## [Exercise description]
Repeat the data exactly. Pictures stay out.

## [Supplied data]
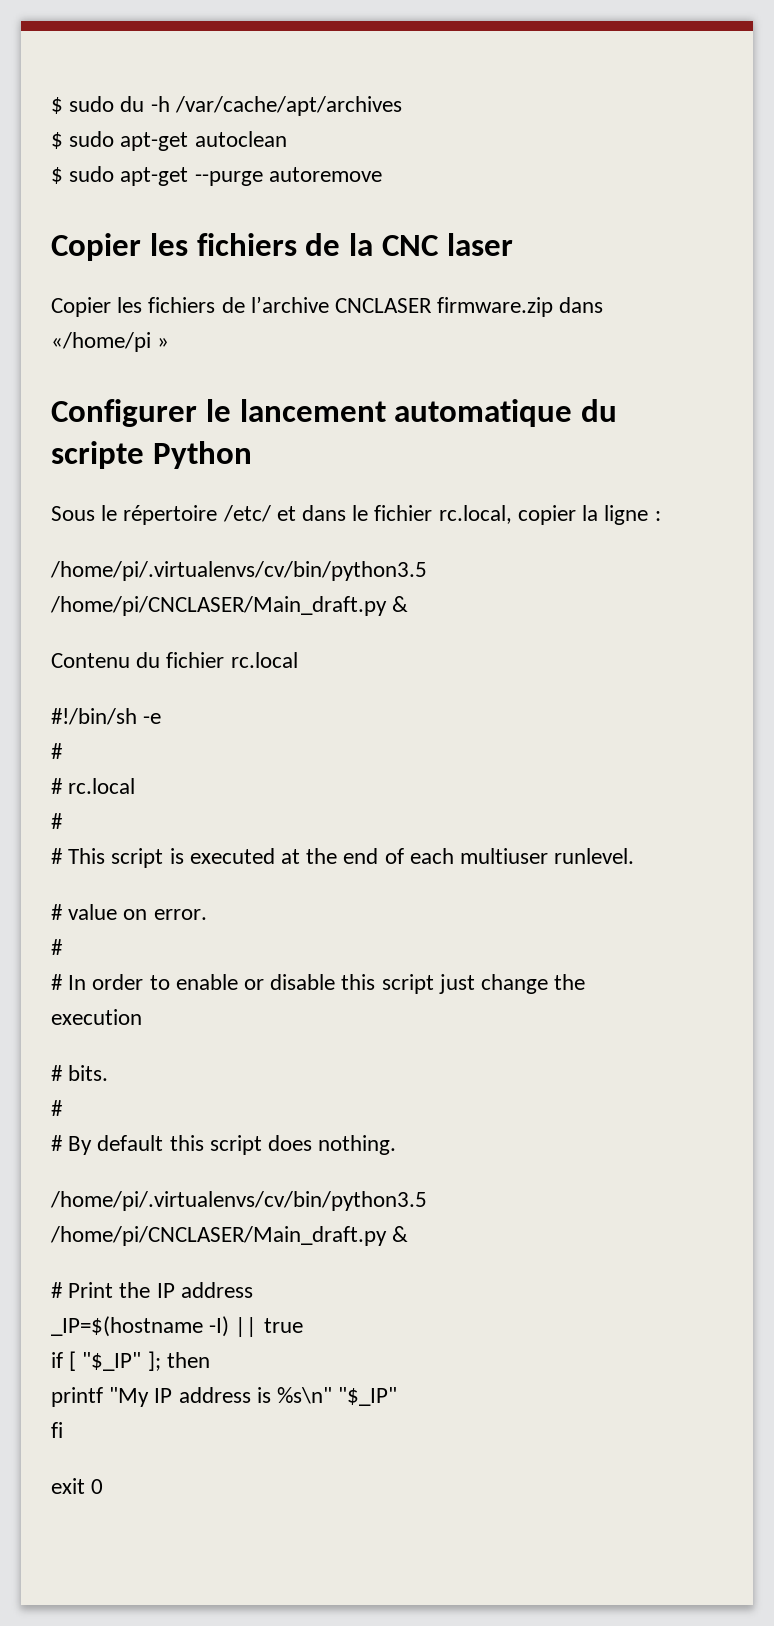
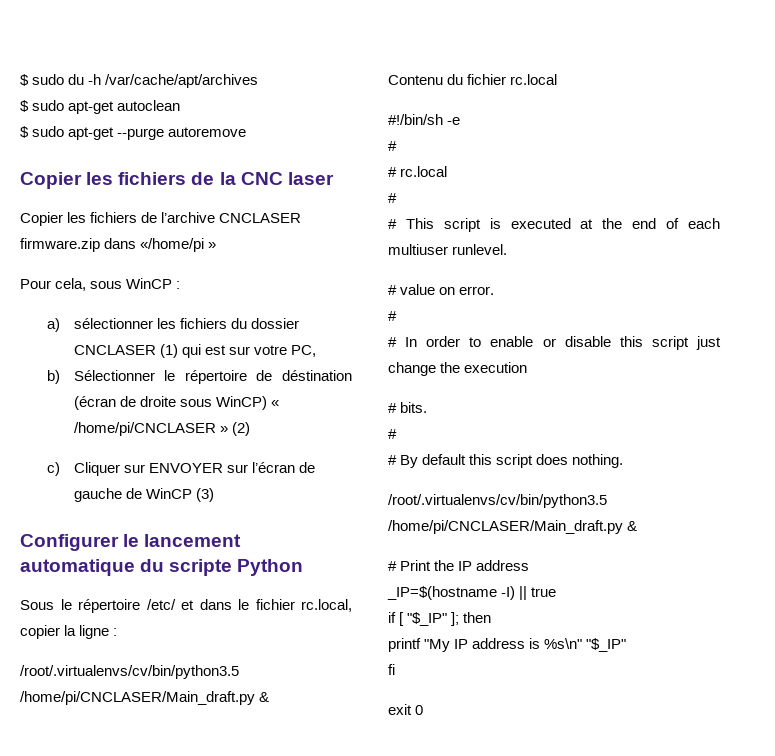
+ Pour cela, sous WinCP :
+ a) sélectionner les fichiers du dossier CNCLASER (1) qui est sur votre PC,
+ b) Sélectionner le répertoire de déstination (écran de droite sous WinCP) « /home/pi/CNCLASER » (2)
+ c) Cliquer sur ENVOYER sur l’écran de gauche de WinCP (3)
  Sous le répertoire /etc/ et dans le fichier rc.local, copier la ligne :
- /home/pi/.virtualenvs/cv/bin/python3.5 /home/pi/CNCLASER/Main_draft.py &
+ /root/.virtualenvs/cv/bin/python3.5 /home/pi/CNCLASER/Main_draft.py &
  # By default this script does nothing.
- /home/pi/.virtualenvs/cv/bin/python3.5 /home/pi/CNCLASER/Main_draft.py &
+ /root/.virtualenvs/cv/bin/python3.5 /home/pi/CNCLASER/Main_draft.py &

## [Problem solution]
+ Pour cela, sous WinCP :
+ a) sélectionner les fichiers du dossier CNCLASER (1) qui est sur votre PC,
+ b) Sélectionner le répertoire de déstination (écran de droite sous WinCP) « /home/pi/CNCLASER » (2)
+ c) Cliquer sur ENVOYER sur l’écran de gauche de WinCP (3)
  Sous le répertoire /etc/ et dans le fichier rc.local, copier la ligne :
- /home/pi/.virtualenvs/cv/bin/python3.5 /home/pi/CNCLASER/Main_draft.py &
+ /root/.virtualenvs/cv/bin/python3.5 /home/pi/CNCLASER/Main_draft.py &
  # By default this script does nothing.
- /home/pi/.virtualenvs/cv/bin/python3.5 /home/pi/CNCLASER/Main_draft.py &
+ /root/.virtualenvs/cv/bin/python3.5 /home/pi/CNCLASER/Main_draft.py &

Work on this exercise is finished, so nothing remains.